▶ **Directions for this task**
For the word "managed", give the number of lines in these entries that contain it, with nothing else.

● ● ●

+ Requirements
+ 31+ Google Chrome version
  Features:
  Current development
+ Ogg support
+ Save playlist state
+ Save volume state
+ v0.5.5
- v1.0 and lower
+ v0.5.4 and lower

● ● ●

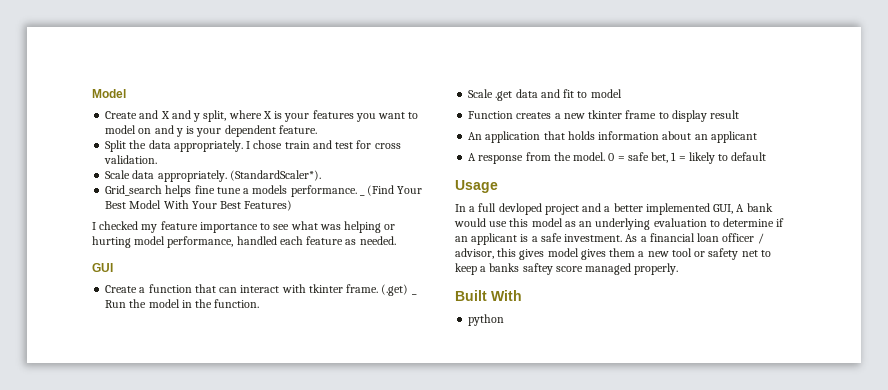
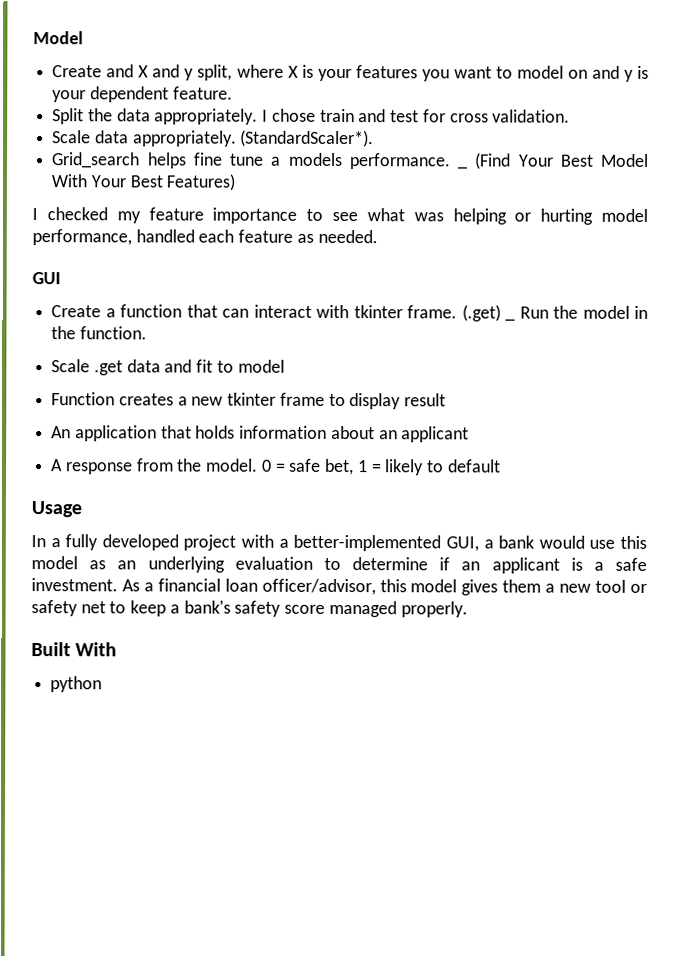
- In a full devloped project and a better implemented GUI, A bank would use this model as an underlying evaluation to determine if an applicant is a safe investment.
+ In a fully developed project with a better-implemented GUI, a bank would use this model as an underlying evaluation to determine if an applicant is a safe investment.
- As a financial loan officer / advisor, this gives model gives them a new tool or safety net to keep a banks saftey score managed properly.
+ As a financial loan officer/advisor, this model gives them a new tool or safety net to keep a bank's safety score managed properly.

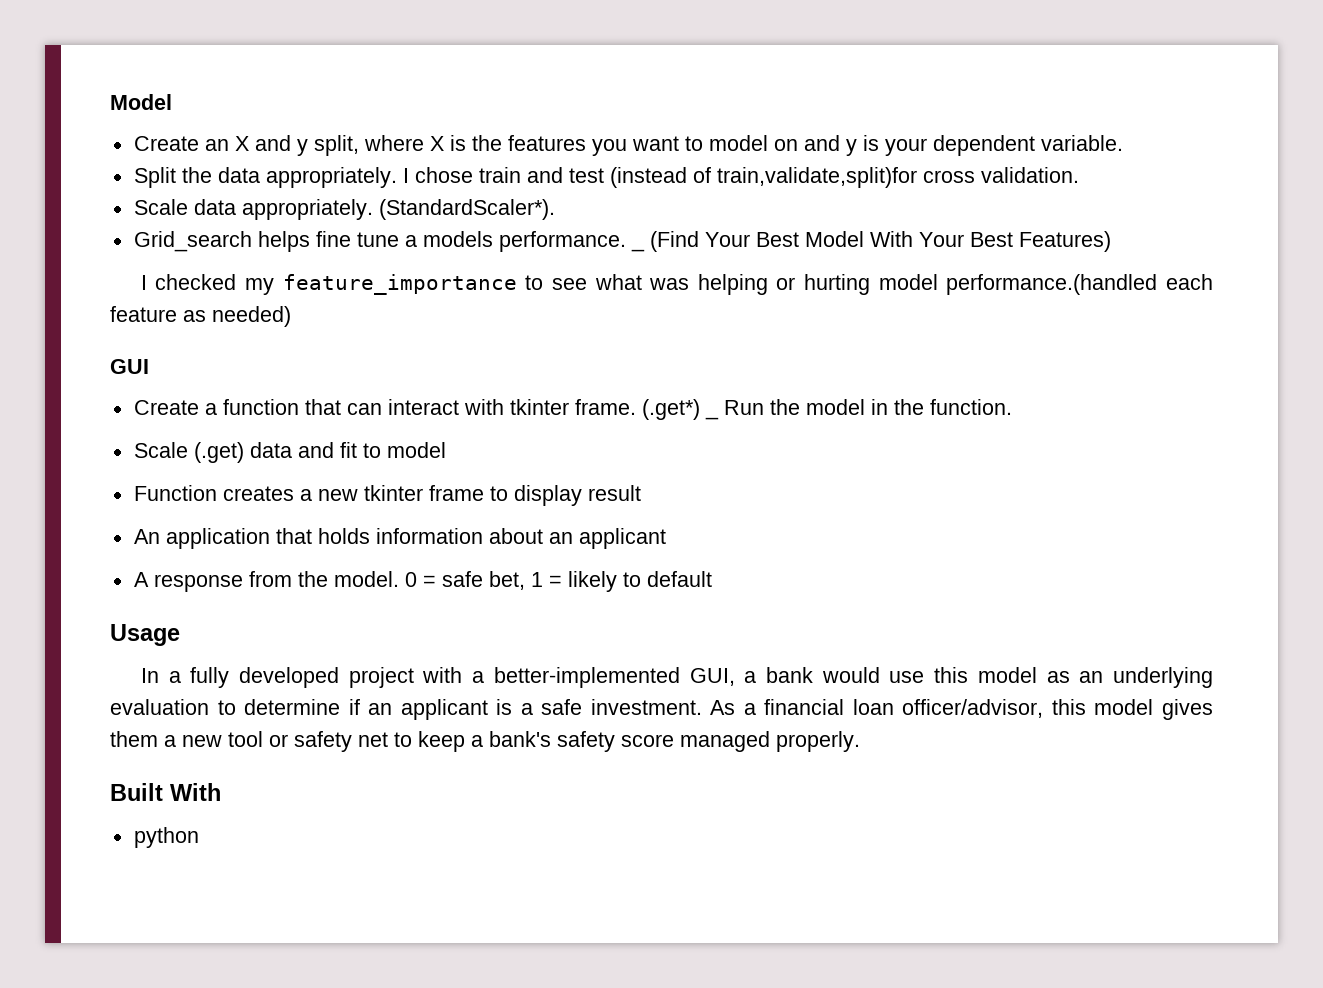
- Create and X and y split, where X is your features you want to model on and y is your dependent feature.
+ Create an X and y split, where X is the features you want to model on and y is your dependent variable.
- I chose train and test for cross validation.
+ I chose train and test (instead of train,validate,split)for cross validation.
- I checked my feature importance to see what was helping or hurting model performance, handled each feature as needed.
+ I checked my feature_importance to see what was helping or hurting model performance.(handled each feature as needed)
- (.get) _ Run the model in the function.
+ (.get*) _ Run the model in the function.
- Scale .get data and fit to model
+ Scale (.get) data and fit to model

● ● ●

▶ **Response area**
2